The Cato Institute’s David Boaz writes:
Devolving power from Washington to states and local communities can also help to ease conflicts ranging from gun rights and school locker rooms to environmental protection. While Education Secretary Betsy DeVos may have stated the problem awkwardly, it’s true that the people of Manhattan and Montana have different attitudes and experiences regarding guns. Maybe they should be able to set different rules. In 2016 the Department of Justice and the Department of Education issued “guidance” to the 13,500 school districts across the United States on how they should manage access to locker rooms and bathrooms in 99,000 public schools. Instead of a rule issued by faceless bureaucrats in Washington, why not let the people of the 50 states and thousands of communities talk through that issue and come to their own evolving answers?
DeVos herself released a statement that said, in part:
This is an issue best solved at the state and local level. Schools, communities, and families can find – and in many cases have found – solutions that protect all students. …
I consider protecting all students, including LGBTQ students, not only a key priority for the Department, but for every school in America.

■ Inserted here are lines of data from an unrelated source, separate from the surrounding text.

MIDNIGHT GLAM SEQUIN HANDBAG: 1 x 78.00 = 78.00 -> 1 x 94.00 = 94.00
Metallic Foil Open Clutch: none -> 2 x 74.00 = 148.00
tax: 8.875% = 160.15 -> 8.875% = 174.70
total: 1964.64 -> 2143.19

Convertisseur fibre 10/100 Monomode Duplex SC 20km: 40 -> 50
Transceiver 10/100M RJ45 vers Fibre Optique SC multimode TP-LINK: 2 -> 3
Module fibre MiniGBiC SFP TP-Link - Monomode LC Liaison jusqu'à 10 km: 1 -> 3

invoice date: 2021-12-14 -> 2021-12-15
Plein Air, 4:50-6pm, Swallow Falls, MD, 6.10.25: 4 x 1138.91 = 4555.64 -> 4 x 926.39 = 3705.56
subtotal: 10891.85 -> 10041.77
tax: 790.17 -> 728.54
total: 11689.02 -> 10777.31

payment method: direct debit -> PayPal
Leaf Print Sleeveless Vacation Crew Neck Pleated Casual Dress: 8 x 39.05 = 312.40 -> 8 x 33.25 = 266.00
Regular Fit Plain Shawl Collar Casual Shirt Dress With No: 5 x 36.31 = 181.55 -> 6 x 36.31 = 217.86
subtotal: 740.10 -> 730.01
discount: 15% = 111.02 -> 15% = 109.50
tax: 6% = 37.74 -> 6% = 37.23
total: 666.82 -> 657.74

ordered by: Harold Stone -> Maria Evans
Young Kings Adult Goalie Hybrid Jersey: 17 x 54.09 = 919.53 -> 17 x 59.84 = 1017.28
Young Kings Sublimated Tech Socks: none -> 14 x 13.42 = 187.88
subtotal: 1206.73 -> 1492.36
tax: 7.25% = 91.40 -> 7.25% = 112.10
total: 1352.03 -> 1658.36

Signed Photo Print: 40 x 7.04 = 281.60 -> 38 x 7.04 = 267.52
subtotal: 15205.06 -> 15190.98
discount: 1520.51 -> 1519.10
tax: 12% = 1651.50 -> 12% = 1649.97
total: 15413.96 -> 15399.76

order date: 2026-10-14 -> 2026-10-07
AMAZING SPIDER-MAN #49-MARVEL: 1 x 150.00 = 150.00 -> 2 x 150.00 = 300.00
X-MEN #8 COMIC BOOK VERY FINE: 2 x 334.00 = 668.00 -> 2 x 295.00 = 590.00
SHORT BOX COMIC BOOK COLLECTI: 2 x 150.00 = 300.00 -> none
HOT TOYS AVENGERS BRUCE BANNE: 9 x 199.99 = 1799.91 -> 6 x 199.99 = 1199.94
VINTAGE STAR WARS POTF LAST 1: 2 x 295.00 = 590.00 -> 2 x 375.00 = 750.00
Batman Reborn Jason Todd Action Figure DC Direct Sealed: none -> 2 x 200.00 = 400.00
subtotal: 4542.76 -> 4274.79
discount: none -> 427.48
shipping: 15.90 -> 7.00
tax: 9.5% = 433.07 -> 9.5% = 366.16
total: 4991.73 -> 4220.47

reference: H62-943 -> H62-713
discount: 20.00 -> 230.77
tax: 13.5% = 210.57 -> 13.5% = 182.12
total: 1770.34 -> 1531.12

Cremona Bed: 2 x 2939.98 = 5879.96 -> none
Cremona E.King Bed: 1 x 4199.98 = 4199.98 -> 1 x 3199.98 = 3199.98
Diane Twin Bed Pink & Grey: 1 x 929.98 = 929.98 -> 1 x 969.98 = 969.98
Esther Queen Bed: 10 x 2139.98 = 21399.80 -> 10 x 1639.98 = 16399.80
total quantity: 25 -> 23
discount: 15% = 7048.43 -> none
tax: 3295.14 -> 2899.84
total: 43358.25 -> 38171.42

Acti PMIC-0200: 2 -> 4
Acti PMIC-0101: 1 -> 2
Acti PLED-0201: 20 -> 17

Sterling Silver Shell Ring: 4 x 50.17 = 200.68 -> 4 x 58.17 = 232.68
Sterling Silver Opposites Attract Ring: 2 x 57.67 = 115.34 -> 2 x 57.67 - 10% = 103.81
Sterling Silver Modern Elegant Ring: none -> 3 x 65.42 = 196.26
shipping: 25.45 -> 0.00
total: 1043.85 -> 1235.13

As others have pointed out, while the left likes to focus on bathrooms, where people don’t publicly undress, the real issue is locker rooms, where nudity is part of the terrain. An anatomical male body on a transwomen who hasn’t surgically transitioned (or, more to the point, a transgirl in a public school girls locker room), and transmen/transboys in the opposite situation, is the issue. Offering the accommodations of a gender-neutral individual restroom, or changing in a private space (and, if necessary, a private shower) is not equivalent to the racial bigotry implied by the phrase “separate but equal.” In these circumstances, it’s often the reasonable option.
And sorry, but declaring that we should all—teenagers included—”get over” our unease with anatomically discordant nudity in public facilities (because, bigotry) is not a winning argument. As instapundit Glenn Reynolds likes to say, “If you want more Trump, this is how you get more Trump.”